While this prompt is "thick" with data, the math involved isn't too bad (you just have to stay organized and label your work).

The first sentence gives us data about the number of reps (out of 60) who will stay at each hotel:

Hotel XYZ = (.30)(60) = 18 reps
Hotel ABC = the rest = 42 reps

Next, we're told about the PREFERENCES of the reps

Hotel XYZ = (.55)(60) = 33 reps PREFER to stay at this hotel
Hotel ABC = (.45)(60) = 27 reps PREFER to stay at this hotel

From this, we can clearly see that some of the reps (at least 15) who want to stay at XYZ will NOT get what they want because there are not enough spots.

We're asked for the MAXIMUM number of reps who would NOT be assigned to the hotel that they prefer....

Here, we're limited by the number of reps who COULD stay at each hotel.

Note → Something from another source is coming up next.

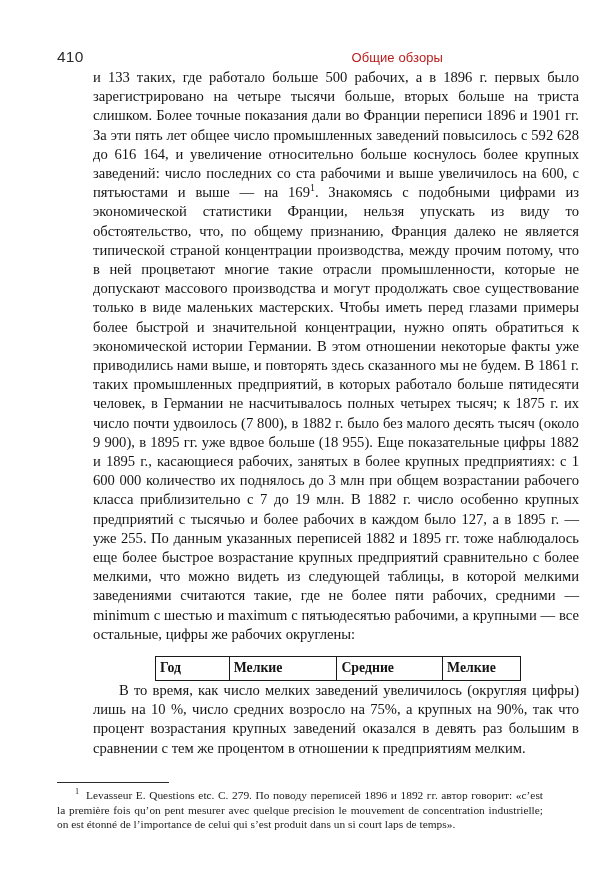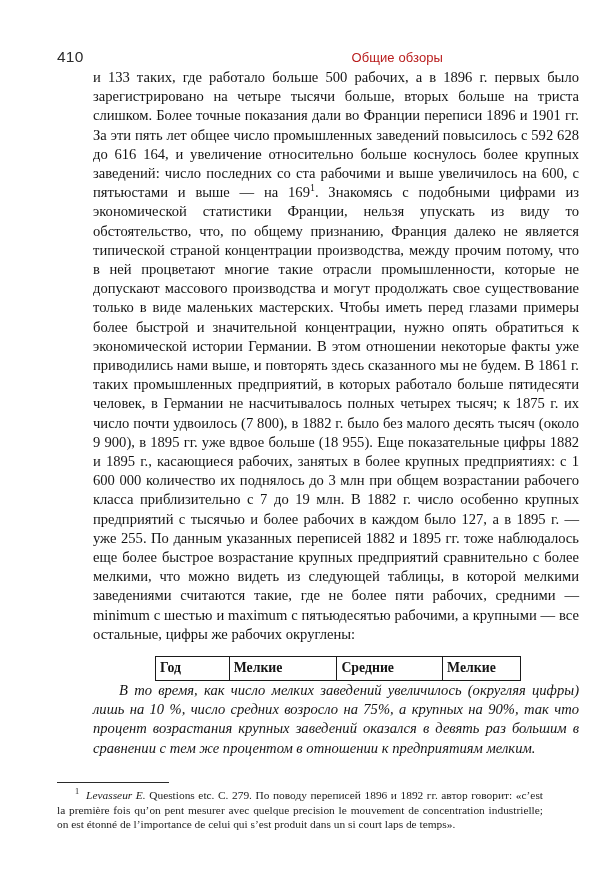"В то время, как число" p.body.indent { font-style: italic -> none }
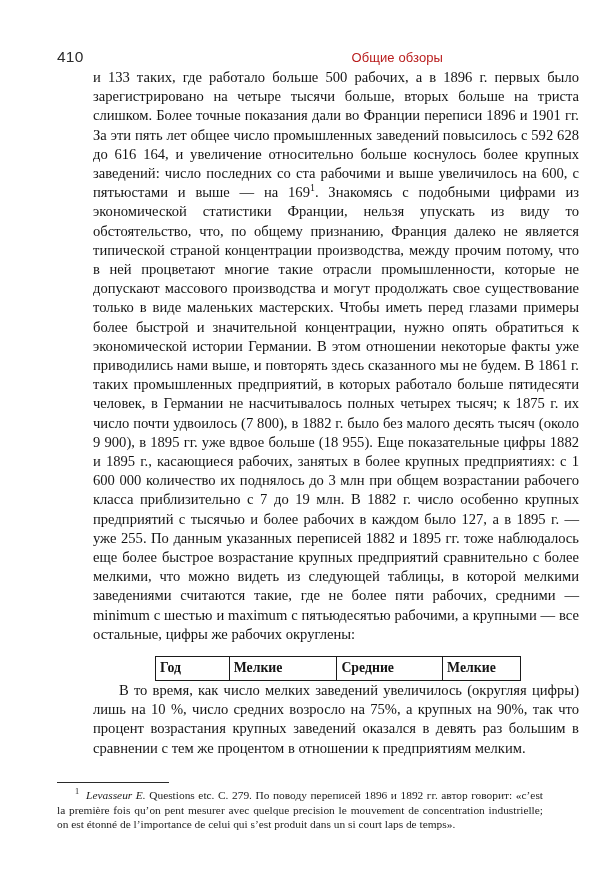"Levasseur E." .fn-author { font-style: italic -> none }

There are only 18 'reservations' at Hotel XYZ, so we can shift 18 reps from ABC to XYZ (making 18 reps who DON'T get what they want).
Next, we can put the remaining 42 people in ABC (making 33 reps who DON'T get what they want and 9 who DO).

Total reps who DON'T get what they want = 18+33 = 51

Final Answer: E

GMAT assassins aren't born, they're made,
Rich

Contact Rich at [email protected]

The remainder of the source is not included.